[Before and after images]

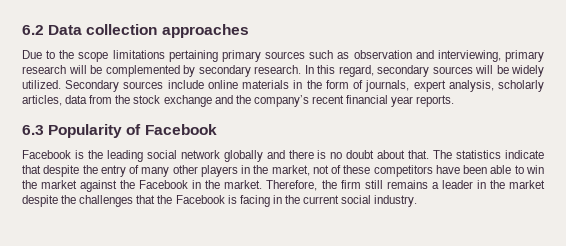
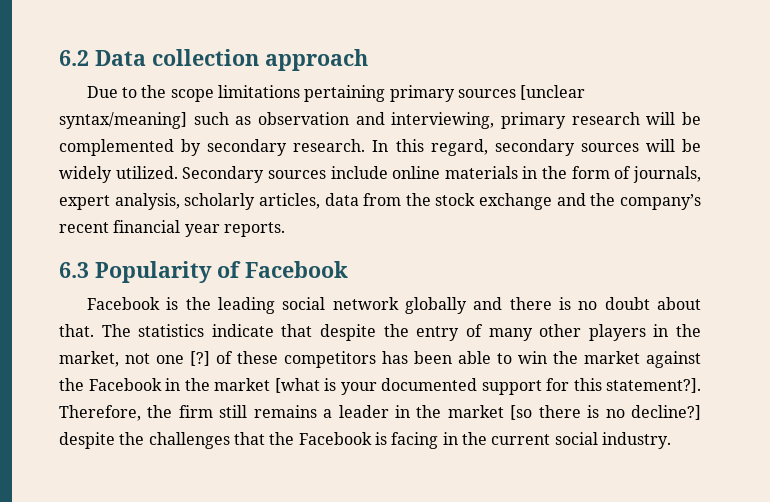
- 6.2 Data collection approaches
+ 6.2 Data collection approach
- Due to the scope limitations pertaining primary sources such as observation and interviewing, primary research will be complemented by secondary research.
+ Due to the scope limitations pertaining primary sources [unclear syntax/meaning] such as observation and interviewing, primary research will be complemented by secondary research.
- The statistics indicate that despite the entry of many other players in the market, not of these competitors have been able to win the market against the Facebook in the market.
+ The statistics indicate that despite the entry of many other players in the market, not one [?] of these competitors has been able to win the market against the Facebook in the market [what is your documented support for this statement?].
- Therefore, the firm still remains a leader in the market despite the challenges that the Facebook is facing in the current social industry.
+ Therefore, the firm still remains a leader in the market [so there is no decline?] despite the challenges that the Facebook is facing in the current social industry.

Brief. Every line above must be printed again exactly, pictures excluded.

Task response.
- 6.2 Data collection approaches
+ 6.2 Data collection approach
- Due to the scope limitations pertaining primary sources such as observation and interviewing, primary research will be complemented by secondary research.
+ Due to the scope limitations pertaining primary sources [unclear syntax/meaning] such as observation and interviewing, primary research will be complemented by secondary research.
- The statistics indicate that despite the entry of many other players in the market, not of these competitors have been able to win the market against the Facebook in the market.
+ The statistics indicate that despite the entry of many other players in the market, not one [?] of these competitors has been able to win the market against the Facebook in the market [what is your documented support for this statement?].
- Therefore, the firm still remains a leader in the market despite the challenges that the Facebook is facing in the current social industry.
+ Therefore, the firm still remains a leader in the market [so there is no decline?] despite the challenges that the Facebook is facing in the current social industry.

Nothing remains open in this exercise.